■ DATA FOR THIS EXERCISE ■
- - -

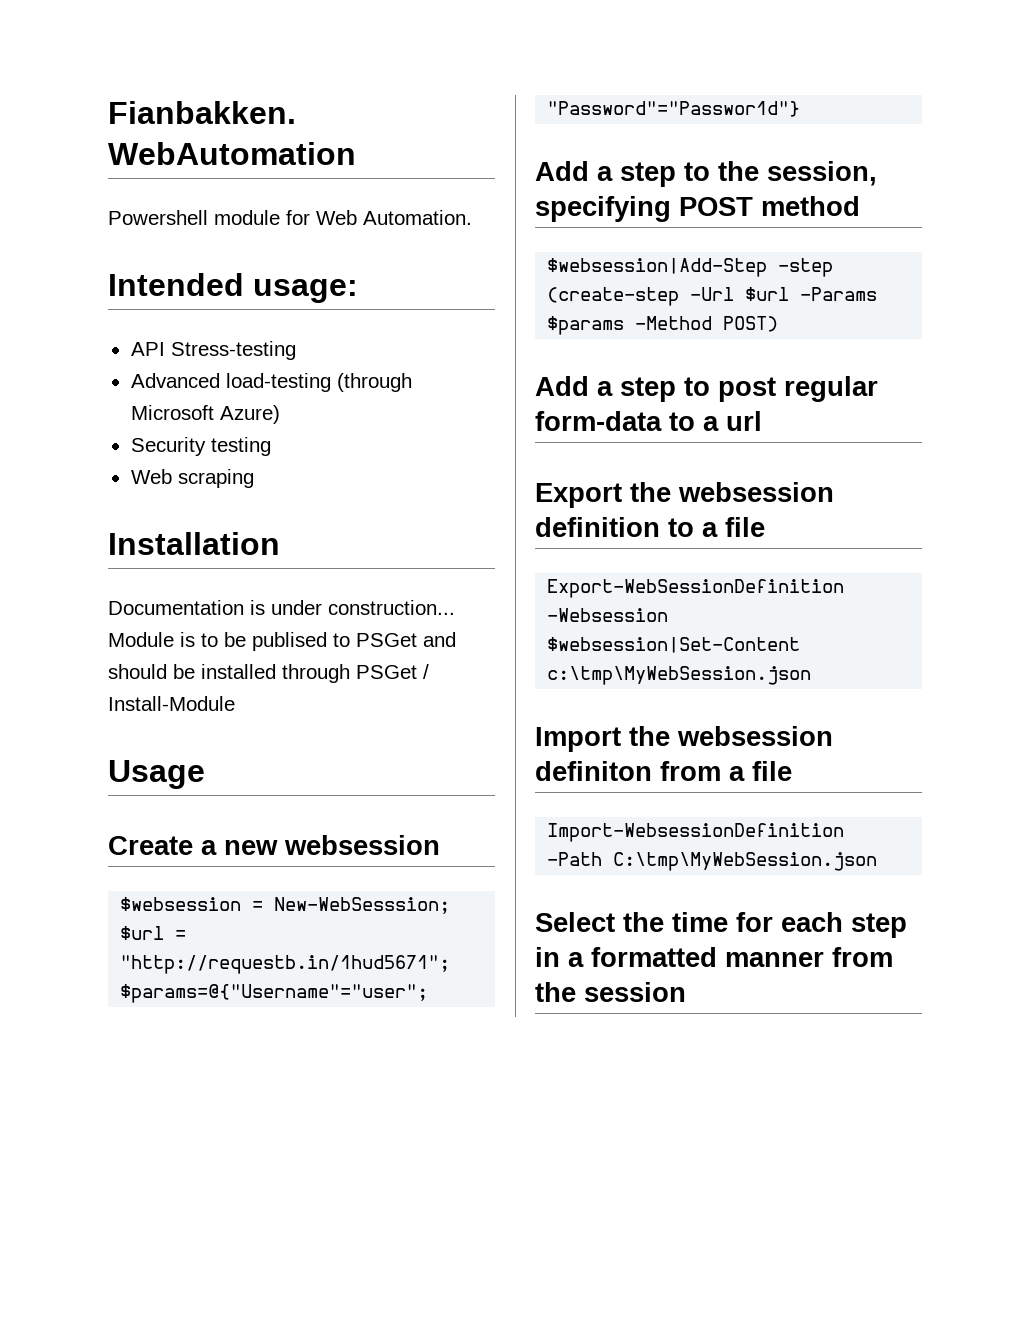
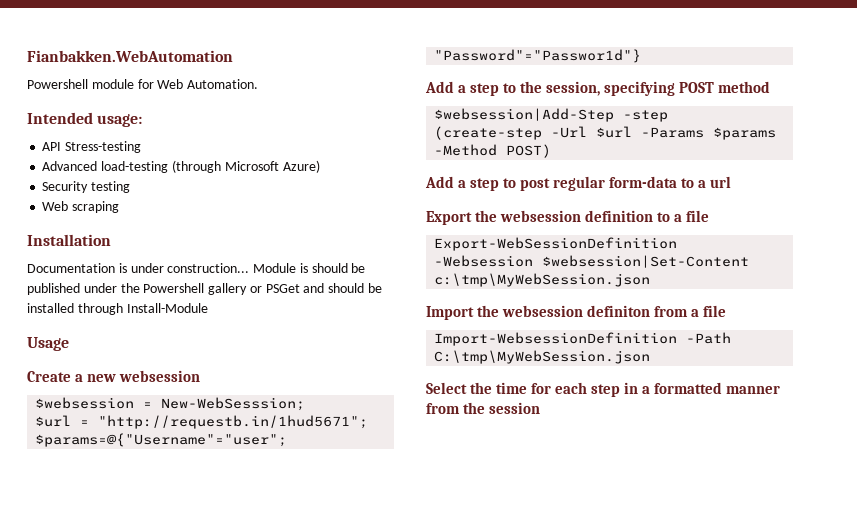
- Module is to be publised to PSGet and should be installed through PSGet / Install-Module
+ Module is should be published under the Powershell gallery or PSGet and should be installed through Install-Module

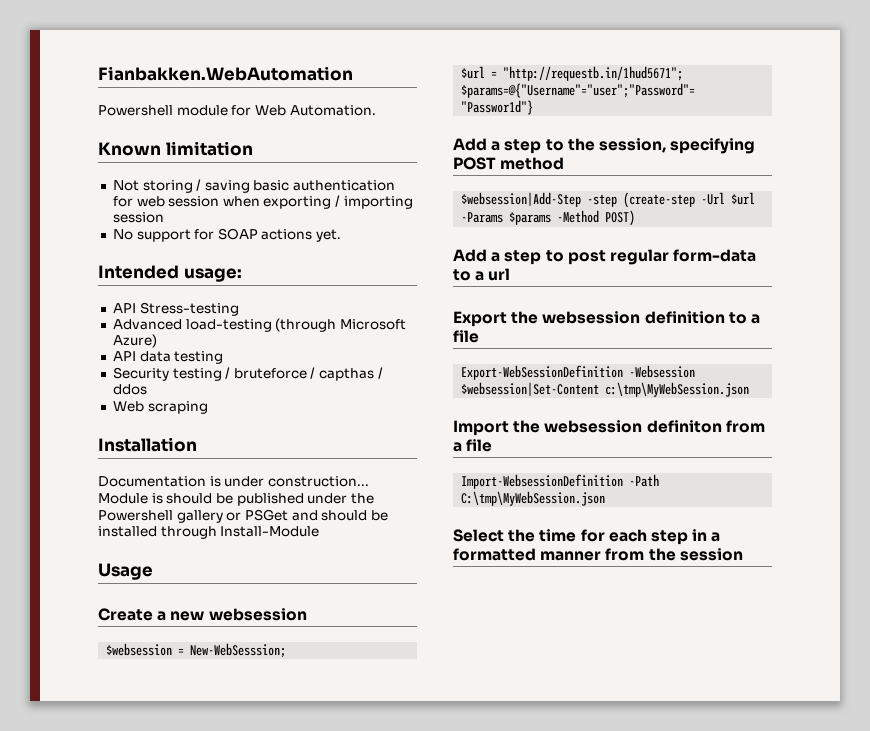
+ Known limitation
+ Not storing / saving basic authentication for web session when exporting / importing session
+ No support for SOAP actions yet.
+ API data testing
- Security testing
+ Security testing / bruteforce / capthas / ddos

- - -

■ WHAT IS EXPECTED ■
At the line with "API data testing", start returning lines exactly, and stop after the final line of the listing.

■ SOLVED PROBLEM ■
+ API data testing
- Security testing
+ Security testing / bruteforce / capthas / ddos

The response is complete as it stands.